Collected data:
┏━━

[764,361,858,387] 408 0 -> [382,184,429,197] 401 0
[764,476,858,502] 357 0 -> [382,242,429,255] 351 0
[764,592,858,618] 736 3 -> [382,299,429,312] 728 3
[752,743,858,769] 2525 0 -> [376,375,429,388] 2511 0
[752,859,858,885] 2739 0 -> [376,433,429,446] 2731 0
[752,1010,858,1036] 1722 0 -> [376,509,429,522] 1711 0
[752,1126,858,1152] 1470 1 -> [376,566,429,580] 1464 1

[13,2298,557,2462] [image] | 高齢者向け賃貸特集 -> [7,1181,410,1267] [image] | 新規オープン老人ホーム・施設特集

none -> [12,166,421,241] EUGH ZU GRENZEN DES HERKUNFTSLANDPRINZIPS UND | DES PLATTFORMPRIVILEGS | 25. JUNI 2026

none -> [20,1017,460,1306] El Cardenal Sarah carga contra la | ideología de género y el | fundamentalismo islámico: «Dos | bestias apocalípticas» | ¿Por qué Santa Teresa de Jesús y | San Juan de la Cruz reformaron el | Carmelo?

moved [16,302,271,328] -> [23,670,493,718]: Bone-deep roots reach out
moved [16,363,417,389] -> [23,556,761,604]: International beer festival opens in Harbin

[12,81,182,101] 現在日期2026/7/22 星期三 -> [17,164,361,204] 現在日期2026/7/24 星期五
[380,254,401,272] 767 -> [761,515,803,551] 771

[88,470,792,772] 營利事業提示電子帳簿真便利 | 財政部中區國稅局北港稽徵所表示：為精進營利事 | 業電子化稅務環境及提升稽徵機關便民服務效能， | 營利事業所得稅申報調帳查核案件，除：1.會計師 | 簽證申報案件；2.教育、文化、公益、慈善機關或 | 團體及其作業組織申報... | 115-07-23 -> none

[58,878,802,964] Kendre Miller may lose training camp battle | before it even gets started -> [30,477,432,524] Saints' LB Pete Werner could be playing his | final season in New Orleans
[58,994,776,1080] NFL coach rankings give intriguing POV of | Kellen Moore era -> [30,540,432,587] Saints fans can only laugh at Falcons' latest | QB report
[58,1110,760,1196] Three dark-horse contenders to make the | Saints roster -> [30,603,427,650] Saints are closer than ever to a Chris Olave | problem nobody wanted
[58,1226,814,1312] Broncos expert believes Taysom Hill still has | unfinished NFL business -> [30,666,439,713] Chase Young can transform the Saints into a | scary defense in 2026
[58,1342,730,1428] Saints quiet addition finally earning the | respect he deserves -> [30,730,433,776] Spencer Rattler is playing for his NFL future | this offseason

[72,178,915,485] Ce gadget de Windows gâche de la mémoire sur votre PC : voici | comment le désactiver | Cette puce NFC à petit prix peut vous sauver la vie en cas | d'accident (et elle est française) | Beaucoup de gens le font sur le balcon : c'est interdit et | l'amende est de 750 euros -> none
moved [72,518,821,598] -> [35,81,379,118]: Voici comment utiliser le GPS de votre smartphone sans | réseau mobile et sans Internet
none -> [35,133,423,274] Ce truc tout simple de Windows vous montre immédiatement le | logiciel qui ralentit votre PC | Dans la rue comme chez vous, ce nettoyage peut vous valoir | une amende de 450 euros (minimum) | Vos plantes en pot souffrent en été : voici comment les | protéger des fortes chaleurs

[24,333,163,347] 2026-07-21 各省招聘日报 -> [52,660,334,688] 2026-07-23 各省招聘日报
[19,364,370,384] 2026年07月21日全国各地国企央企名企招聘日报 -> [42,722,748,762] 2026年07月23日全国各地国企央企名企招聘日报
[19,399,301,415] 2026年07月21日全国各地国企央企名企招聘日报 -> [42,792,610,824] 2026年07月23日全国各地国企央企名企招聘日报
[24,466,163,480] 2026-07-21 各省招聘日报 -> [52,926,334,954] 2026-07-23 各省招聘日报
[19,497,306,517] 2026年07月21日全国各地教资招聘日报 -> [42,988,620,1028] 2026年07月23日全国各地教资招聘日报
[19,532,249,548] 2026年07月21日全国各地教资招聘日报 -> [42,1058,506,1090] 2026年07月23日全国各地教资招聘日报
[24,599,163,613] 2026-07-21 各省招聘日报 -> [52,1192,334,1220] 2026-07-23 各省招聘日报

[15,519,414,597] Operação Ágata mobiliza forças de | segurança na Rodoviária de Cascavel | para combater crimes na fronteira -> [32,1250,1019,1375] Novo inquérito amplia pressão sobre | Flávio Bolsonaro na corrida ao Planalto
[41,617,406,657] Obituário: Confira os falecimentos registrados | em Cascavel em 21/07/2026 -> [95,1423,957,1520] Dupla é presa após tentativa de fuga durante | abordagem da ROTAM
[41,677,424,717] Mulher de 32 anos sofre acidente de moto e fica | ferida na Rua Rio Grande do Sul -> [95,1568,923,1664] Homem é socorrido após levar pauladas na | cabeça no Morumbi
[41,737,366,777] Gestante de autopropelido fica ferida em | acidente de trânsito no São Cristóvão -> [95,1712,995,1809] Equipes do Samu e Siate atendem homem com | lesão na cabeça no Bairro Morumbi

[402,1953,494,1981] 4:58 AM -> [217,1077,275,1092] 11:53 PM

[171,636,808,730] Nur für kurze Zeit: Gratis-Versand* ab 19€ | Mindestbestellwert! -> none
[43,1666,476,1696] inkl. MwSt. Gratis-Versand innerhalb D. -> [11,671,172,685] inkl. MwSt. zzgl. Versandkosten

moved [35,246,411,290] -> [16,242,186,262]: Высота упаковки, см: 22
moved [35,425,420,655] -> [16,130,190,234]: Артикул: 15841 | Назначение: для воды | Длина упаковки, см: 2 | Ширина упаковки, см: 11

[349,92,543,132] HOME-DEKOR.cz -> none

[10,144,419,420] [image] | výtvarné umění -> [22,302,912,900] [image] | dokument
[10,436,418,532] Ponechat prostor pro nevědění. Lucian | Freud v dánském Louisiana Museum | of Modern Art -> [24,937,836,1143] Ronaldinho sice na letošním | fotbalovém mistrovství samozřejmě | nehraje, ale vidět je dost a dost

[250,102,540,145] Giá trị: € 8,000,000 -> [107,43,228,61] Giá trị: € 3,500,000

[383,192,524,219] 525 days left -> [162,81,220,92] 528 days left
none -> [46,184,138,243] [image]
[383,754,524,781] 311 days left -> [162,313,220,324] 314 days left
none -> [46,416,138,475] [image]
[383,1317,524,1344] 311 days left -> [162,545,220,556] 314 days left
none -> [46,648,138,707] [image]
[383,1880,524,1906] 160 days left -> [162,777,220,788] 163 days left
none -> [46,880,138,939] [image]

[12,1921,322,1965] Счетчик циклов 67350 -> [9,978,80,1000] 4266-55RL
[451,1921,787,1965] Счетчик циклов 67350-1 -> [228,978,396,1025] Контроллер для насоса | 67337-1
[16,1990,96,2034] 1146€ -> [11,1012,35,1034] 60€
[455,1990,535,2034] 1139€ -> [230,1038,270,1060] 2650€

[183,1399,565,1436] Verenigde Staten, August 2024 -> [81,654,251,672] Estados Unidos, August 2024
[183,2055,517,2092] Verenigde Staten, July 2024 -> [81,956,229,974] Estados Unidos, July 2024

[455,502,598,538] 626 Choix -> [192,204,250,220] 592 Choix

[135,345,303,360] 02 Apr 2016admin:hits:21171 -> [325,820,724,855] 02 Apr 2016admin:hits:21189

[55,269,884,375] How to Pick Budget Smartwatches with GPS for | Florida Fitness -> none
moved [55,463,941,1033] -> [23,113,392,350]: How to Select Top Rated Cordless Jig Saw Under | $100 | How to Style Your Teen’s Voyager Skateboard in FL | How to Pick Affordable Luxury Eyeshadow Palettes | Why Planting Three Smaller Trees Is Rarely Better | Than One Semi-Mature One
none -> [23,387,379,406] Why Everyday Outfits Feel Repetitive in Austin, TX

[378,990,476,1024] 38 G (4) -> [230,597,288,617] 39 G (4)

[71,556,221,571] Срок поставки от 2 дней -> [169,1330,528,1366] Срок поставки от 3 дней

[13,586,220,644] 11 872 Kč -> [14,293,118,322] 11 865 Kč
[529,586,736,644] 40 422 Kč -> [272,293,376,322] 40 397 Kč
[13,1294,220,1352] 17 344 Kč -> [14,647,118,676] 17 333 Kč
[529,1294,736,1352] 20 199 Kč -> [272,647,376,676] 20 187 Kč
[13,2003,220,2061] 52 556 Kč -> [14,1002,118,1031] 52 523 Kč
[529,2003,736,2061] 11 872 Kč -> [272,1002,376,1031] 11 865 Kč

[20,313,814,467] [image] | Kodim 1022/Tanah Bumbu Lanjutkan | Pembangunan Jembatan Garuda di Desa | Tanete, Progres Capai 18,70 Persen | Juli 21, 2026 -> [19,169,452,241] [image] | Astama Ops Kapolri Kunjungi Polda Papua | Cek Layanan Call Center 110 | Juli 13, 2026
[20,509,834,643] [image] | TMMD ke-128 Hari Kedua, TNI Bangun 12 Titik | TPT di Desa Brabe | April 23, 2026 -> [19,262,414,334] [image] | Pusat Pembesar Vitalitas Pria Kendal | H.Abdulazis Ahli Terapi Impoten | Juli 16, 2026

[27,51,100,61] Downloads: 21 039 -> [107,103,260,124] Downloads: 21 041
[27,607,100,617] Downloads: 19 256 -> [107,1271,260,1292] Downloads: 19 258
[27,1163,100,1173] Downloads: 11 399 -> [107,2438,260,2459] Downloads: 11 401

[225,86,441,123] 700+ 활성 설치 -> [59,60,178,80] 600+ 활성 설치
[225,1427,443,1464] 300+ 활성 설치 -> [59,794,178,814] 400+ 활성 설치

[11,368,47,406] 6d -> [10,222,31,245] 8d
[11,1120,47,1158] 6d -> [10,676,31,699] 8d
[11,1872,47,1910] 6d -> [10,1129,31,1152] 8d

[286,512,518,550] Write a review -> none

┗━━

Aim of the exercise: In the data above, find the line with "[43,1666,476,1696] inkl. MwSt." and the line with "[55,269,884,375] How to". Retype both, plus every line between them, exactly.

Problem solution:
[43,1666,476,1696] inkl. MwSt. Gratis-Versand innerhalb D. -> [11,671,172,685] inkl. MwSt. zzgl. Versandkosten

moved [35,246,411,290] -> [16,242,186,262]: Высота упаковки, см: 22
moved [35,425,420,655] -> [16,130,190,234]: Артикул: 15841 | Назначение: для воды | Длина упаковки, см: 2 | Ширина упаковки, см: 11

[349,92,543,132] HOME-DEKOR.cz -> none

[10,144,419,420] [image] | výtvarné umění -> [22,302,912,900] [image] | dokument
[10,436,418,532] Ponechat prostor pro nevědění. Lucian | Freud v dánském Louisiana Museum | of Modern Art -> [24,937,836,1143] Ronaldinho sice na letošním | fotbalovém mistrovství samozřejmě | nehraje, ale vidět je dost a dost

[250,102,540,145] Giá trị: € 8,000,000 -> [107,43,228,61] Giá trị: € 3,500,000

[383,192,524,219] 525 days left -> [162,81,220,92] 528 days left
none -> [46,184,138,243] [image]
[383,754,524,781] 311 days left -> [162,313,220,324] 314 days left
none -> [46,416,138,475] [image]
[383,1317,524,1344] 311 days left -> [162,545,220,556] 314 days left
none -> [46,648,138,707] [image]
[383,1880,524,1906] 160 days left -> [162,777,220,788] 163 days left
none -> [46,880,138,939] [image]

[12,1921,322,1965] Счетчик циклов 67350 -> [9,978,80,1000] 4266-55RL
[451,1921,787,1965] Счетчик циклов 67350-1 -> [228,978,396,1025] Контроллер для насоса | 67337-1
[16,1990,96,2034] 1146€ -> [11,1012,35,1034] 60€
[455,1990,535,2034] 1139€ -> [230,1038,270,1060] 2650€

[183,1399,565,1436] Verenigde Staten, August 2024 -> [81,654,251,672] Estados Unidos, August 2024
[183,2055,517,2092] Verenigde Staten, July 2024 -> [81,956,229,974] Estados Unidos, July 2024

[455,502,598,538] 626 Choix -> [192,204,250,220] 592 Choix

[135,345,303,360] 02 Apr 2016admin:hits:21171 -> [325,820,724,855] 02 Apr 2016admin:hits:21189

[55,269,884,375] How to Pick Budget Smartwatches with GPS for | Florida Fitness -> none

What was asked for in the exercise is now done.